Implications for HSA-compatible high deductible health plans
Not only did the FAQ put the HHS rule on hold (allowing PBMs to continue copay accumulator programs in the current form into 2020), the Departments implied that copay accumulator programs may become mandatory for HSA-compatible high deductible health plans (HDHPs). The FAQ explained that the HHS rule “could create a conflict” with the rules for HSA-compatible HDHPs.
The IRS view may be that, if a HDHP credits the value of a copay coupon to a participant’s deductible, the participant has received impermissible non-high deductible health coverage which negates the participant’s eligibility to make HSA contributions. The IRS cited Q&A-9 of IRS Notice 2004-50 (which significantly predated the development of copay accumulator programs) as support for the principle that an HDHP must disregard the value of copay coupons (and other manufacturers’ and providers’ discounts) in determining whether the minimum deductible for an HDHP has been satisfied.
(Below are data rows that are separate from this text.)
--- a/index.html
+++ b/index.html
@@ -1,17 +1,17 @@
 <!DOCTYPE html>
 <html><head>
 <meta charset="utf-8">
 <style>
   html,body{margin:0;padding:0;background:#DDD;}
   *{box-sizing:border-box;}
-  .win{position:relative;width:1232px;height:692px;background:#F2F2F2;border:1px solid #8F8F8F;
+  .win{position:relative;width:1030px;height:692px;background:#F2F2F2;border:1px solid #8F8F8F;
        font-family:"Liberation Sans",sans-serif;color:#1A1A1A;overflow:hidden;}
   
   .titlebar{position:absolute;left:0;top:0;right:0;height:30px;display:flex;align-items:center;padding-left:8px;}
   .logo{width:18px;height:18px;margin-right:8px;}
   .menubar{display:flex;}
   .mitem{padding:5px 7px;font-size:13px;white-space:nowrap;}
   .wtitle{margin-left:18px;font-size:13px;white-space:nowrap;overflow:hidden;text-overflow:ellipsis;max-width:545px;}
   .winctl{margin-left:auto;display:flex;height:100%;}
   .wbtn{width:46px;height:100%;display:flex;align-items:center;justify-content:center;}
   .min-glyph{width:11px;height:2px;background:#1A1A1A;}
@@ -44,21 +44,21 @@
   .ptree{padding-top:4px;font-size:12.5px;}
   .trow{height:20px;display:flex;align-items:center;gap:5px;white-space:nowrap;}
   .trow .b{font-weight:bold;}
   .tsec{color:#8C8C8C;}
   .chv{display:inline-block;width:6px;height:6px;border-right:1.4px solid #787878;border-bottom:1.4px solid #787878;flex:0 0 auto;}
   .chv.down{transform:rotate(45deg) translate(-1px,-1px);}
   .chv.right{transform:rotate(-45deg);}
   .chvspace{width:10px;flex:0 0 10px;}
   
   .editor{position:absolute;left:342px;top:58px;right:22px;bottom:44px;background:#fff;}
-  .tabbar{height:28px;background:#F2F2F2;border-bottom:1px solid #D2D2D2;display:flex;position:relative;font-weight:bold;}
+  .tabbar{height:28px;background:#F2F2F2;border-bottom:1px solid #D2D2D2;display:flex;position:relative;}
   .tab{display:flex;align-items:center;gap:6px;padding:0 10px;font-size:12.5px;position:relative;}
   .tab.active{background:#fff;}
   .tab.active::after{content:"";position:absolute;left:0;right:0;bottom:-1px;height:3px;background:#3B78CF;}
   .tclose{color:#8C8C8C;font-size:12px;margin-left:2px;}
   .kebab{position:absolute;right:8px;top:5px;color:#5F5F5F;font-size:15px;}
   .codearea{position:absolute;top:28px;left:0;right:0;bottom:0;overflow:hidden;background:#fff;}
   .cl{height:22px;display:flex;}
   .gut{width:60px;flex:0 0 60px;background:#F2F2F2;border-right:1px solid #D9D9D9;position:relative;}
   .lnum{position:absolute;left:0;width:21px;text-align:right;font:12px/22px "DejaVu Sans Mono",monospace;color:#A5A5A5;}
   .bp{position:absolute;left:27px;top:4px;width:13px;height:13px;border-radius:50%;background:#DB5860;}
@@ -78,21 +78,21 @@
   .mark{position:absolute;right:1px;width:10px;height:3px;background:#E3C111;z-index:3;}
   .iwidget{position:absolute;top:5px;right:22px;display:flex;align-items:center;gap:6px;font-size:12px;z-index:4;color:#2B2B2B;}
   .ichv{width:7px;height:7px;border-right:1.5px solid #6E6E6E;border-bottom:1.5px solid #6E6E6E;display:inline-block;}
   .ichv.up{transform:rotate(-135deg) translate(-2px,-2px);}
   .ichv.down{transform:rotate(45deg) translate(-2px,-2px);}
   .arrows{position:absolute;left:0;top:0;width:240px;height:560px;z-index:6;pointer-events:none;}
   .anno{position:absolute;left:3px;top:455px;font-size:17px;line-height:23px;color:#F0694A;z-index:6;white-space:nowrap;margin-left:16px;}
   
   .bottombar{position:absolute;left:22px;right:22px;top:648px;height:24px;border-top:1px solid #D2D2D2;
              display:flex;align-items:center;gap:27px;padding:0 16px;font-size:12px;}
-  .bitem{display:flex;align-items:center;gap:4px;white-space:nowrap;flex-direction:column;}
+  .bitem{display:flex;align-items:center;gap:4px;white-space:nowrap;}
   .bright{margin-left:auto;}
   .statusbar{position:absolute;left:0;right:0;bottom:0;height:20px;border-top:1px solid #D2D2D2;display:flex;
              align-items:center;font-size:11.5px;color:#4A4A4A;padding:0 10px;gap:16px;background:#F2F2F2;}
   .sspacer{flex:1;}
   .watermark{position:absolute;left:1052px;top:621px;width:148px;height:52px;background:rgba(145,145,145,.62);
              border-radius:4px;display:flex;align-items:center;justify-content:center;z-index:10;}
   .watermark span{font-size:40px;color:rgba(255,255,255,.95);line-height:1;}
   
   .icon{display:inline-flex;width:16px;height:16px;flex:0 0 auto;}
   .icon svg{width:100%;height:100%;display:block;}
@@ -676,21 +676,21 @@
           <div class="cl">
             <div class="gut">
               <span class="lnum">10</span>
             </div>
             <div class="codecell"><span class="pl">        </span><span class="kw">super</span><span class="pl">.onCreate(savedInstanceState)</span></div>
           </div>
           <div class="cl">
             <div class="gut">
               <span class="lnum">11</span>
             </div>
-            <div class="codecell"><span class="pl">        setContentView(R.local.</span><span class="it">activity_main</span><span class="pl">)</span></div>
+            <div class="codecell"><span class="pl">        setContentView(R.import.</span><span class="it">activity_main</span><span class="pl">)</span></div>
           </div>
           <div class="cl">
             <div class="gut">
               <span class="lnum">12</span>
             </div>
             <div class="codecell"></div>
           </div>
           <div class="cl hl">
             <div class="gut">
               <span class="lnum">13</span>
In Q&A-9, the IRS explained that discount cards that entitle holders to obtain a percentage or specific dollar discount for health care services or products will not disqualify a participant from being eligible to make HSA contributions, as long as the discount is not credited to the participant’s deductible. Interestingly, the IRS does not appear to be troubled by the fact that some copay coupons would allow multiple prescription drug refills (with no or minimal participant payment) prior to the application of the deductible, as long as the value of the copay coupons is not credited toward the deductible.
Now that PBMs are able to track copay coupons using copay accumulator programs, additional guidance is needed from the IRS to determine whether plan sponsors are required to implement copay accumulator programs for HSA-compatible HDHPs. We will provide an update when more guidance is available.